Content starts
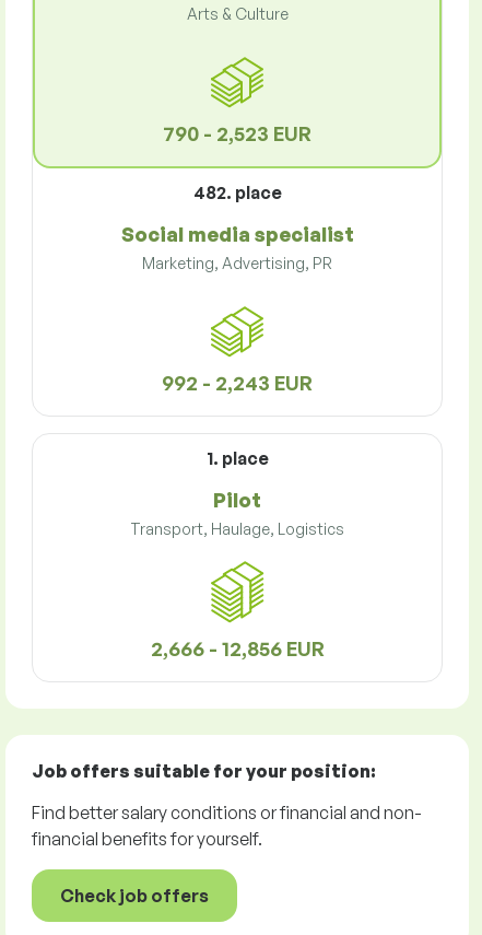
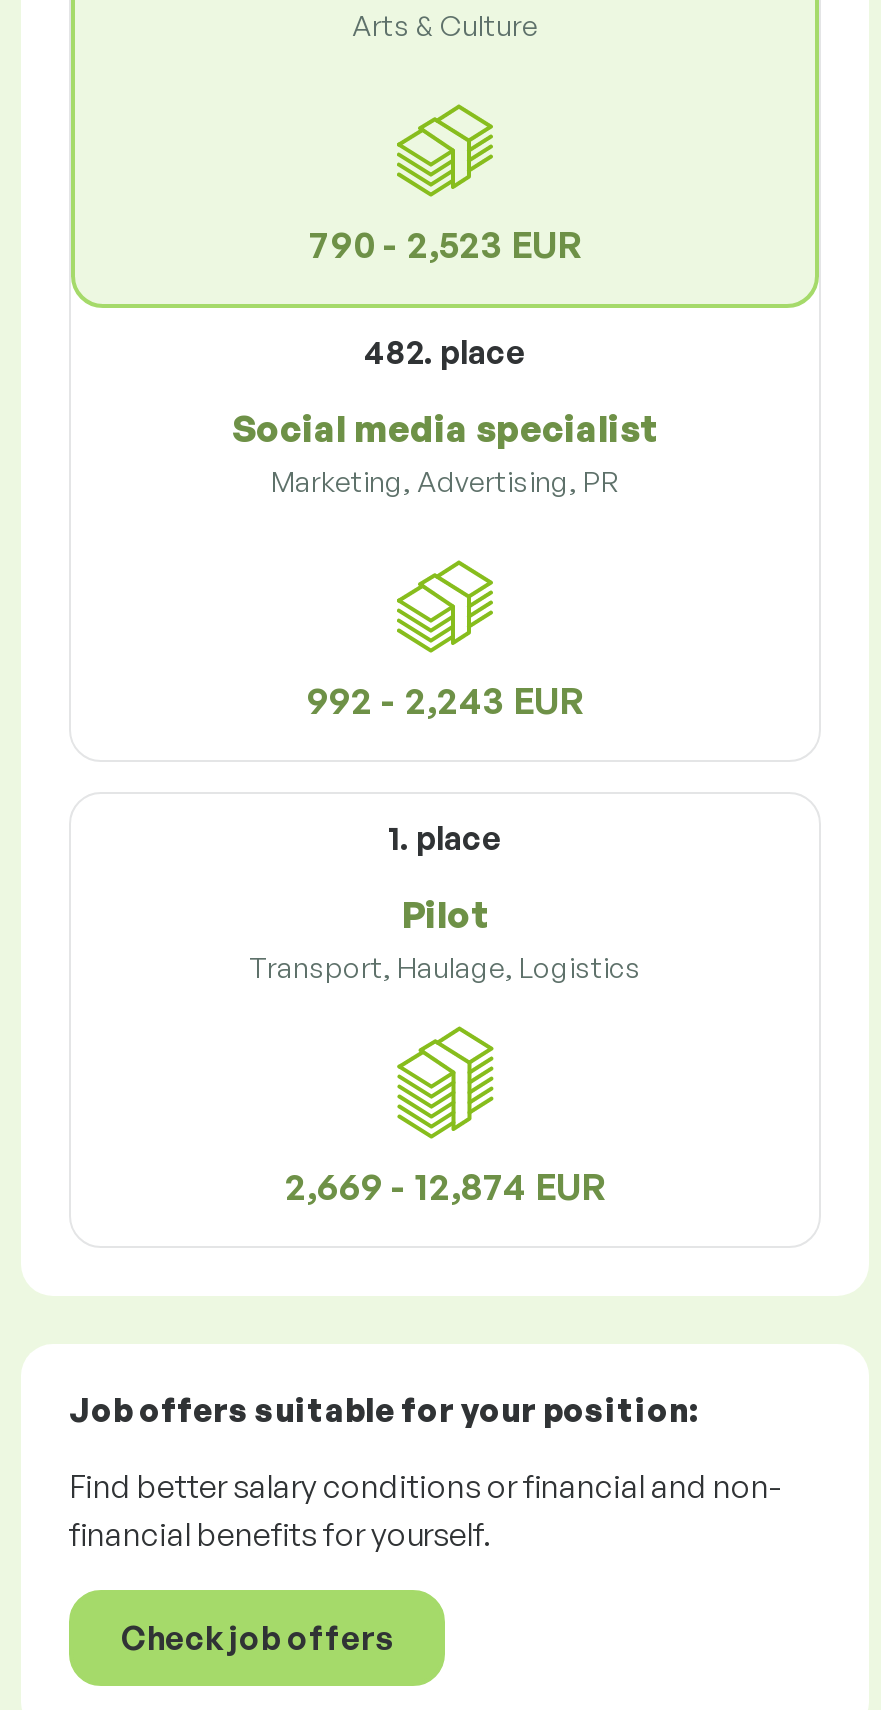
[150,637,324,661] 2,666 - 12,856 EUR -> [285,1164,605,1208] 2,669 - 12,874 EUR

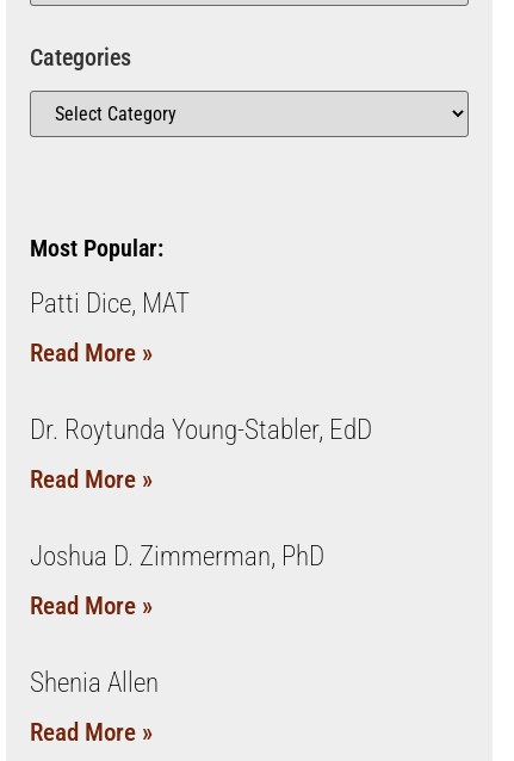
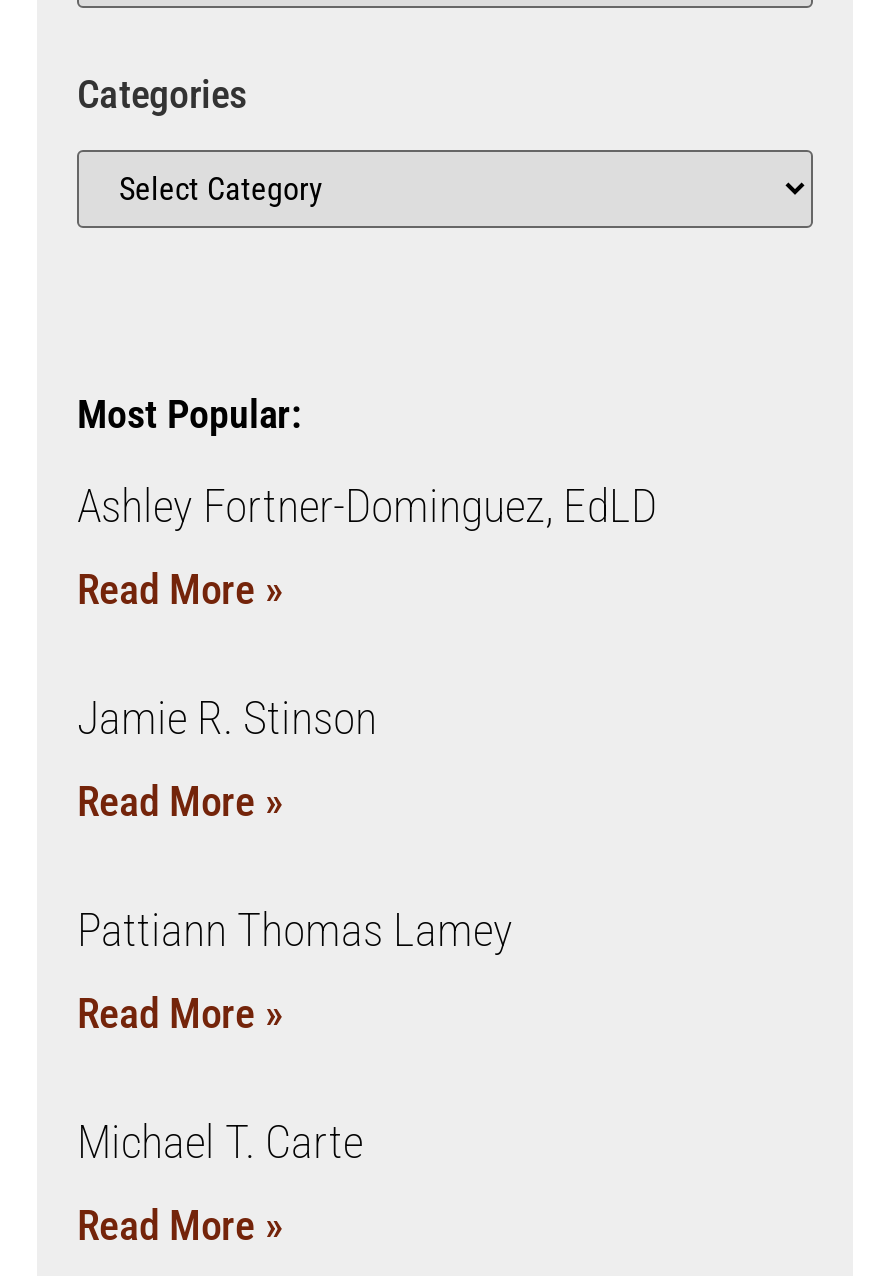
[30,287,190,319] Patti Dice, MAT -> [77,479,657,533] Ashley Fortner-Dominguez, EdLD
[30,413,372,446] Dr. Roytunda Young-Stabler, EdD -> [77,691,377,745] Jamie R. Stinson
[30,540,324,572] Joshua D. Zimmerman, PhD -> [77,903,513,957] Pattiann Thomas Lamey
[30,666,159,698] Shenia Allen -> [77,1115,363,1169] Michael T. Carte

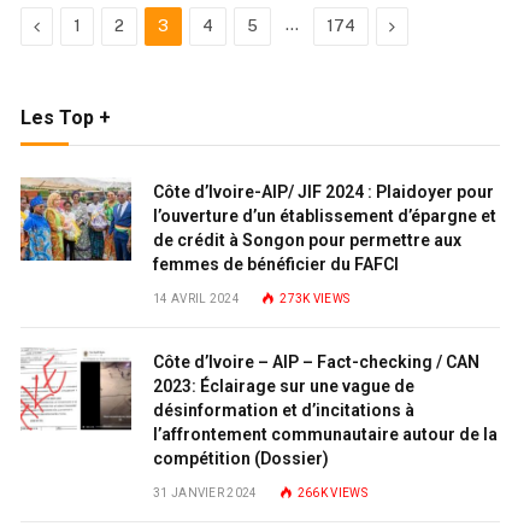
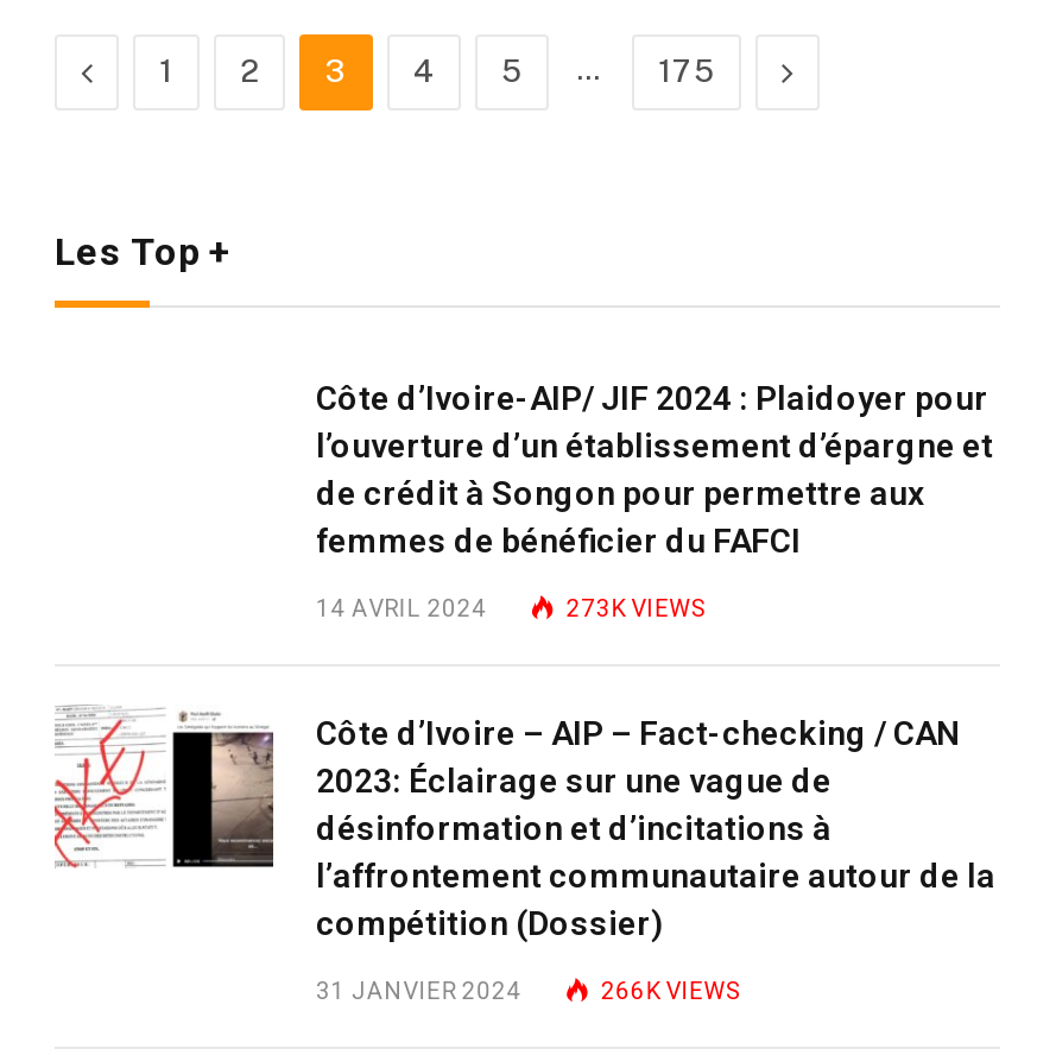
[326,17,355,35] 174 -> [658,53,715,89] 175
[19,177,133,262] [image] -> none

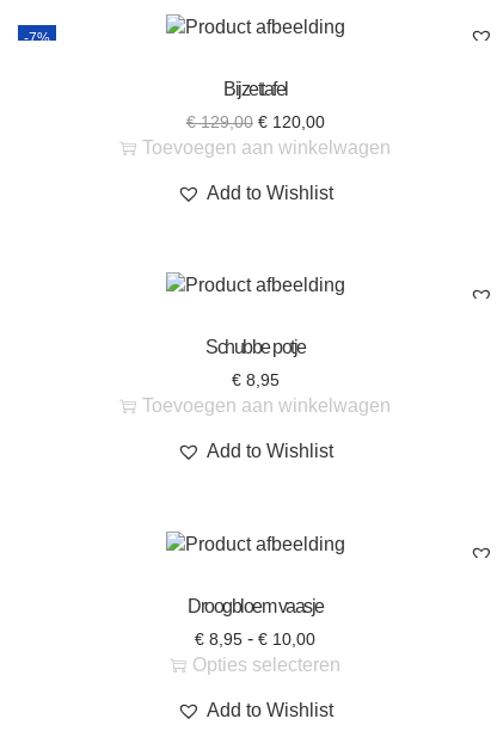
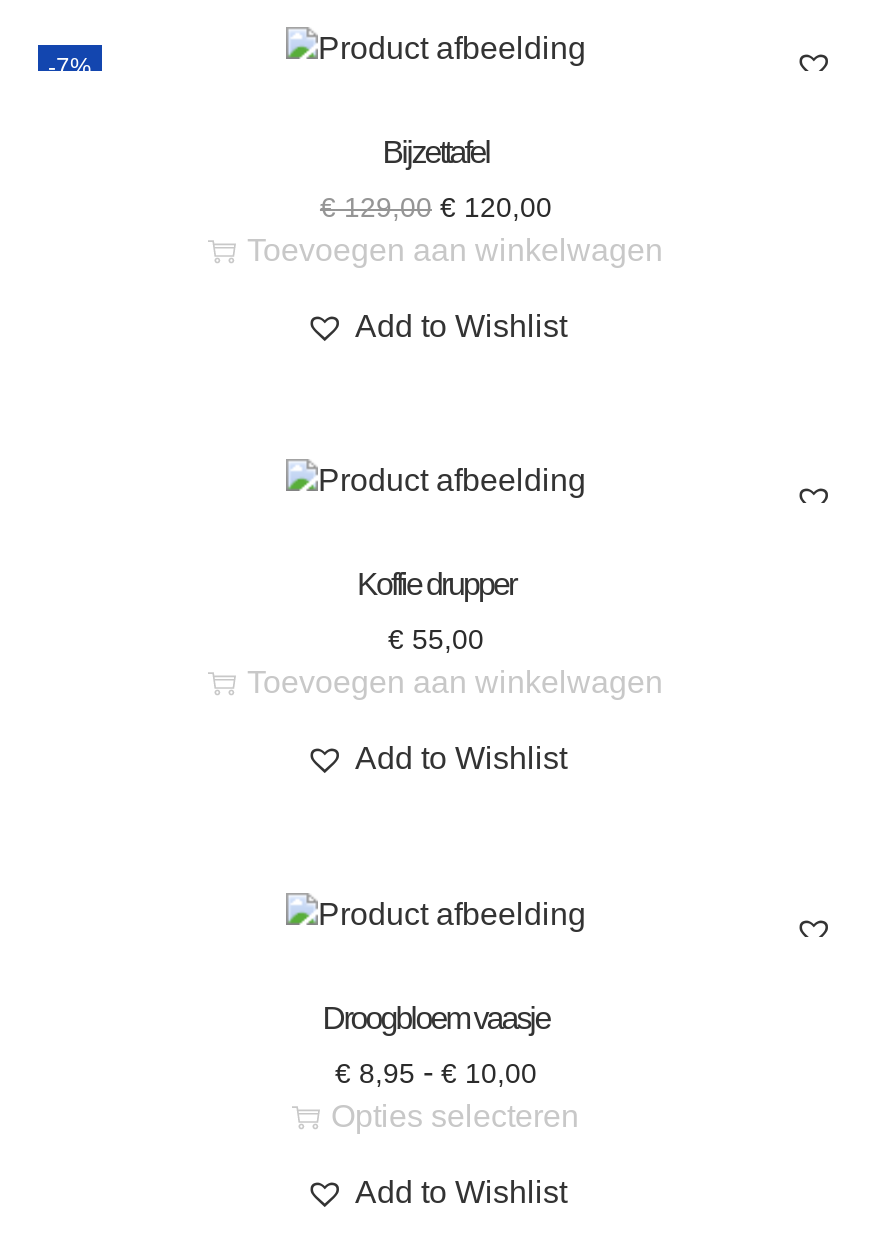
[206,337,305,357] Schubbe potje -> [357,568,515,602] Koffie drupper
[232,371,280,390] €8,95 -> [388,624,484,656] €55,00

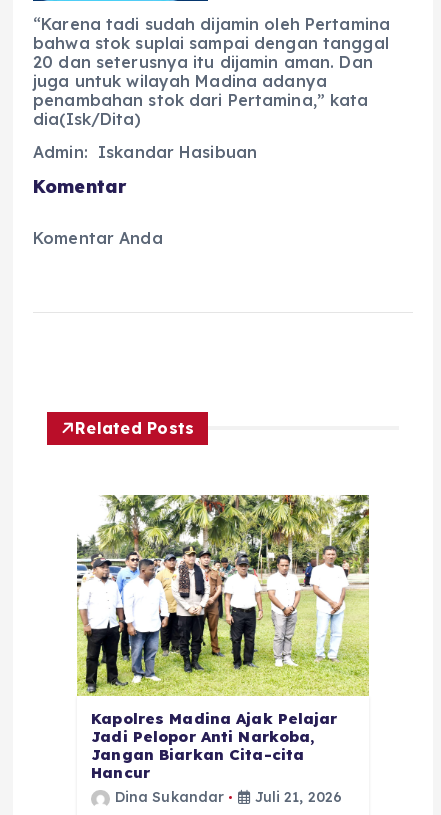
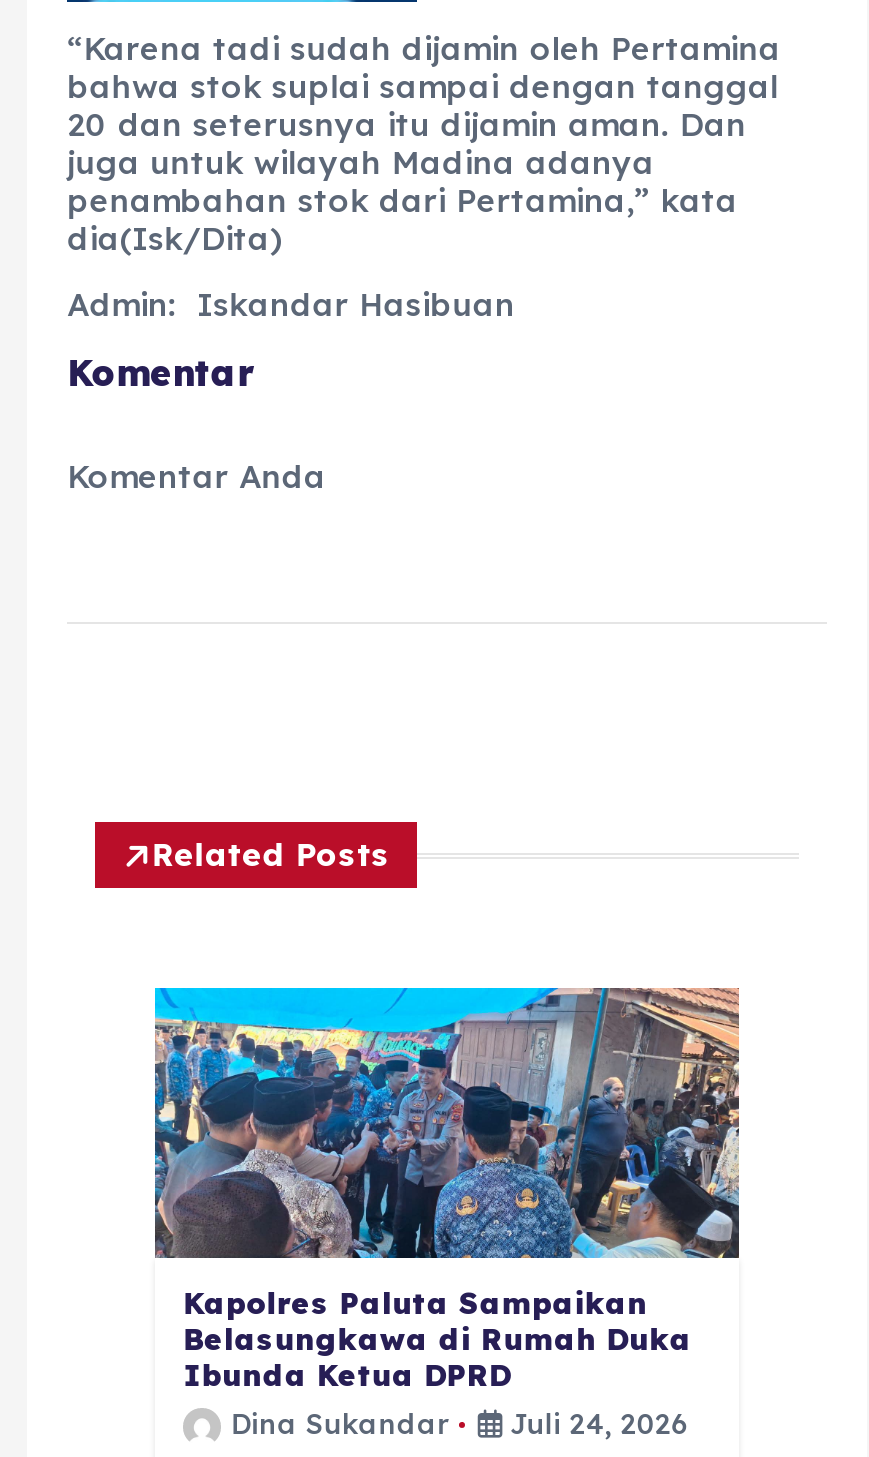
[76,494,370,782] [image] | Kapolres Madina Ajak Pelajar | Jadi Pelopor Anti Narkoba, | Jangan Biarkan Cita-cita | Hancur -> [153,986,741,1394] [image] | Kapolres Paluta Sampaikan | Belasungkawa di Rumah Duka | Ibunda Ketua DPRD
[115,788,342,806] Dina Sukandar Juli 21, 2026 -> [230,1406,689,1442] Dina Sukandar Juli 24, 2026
Content ends
» Activity: Line count for the word "image": tally the lines in the records that include it and give only the result.

» Solution: 2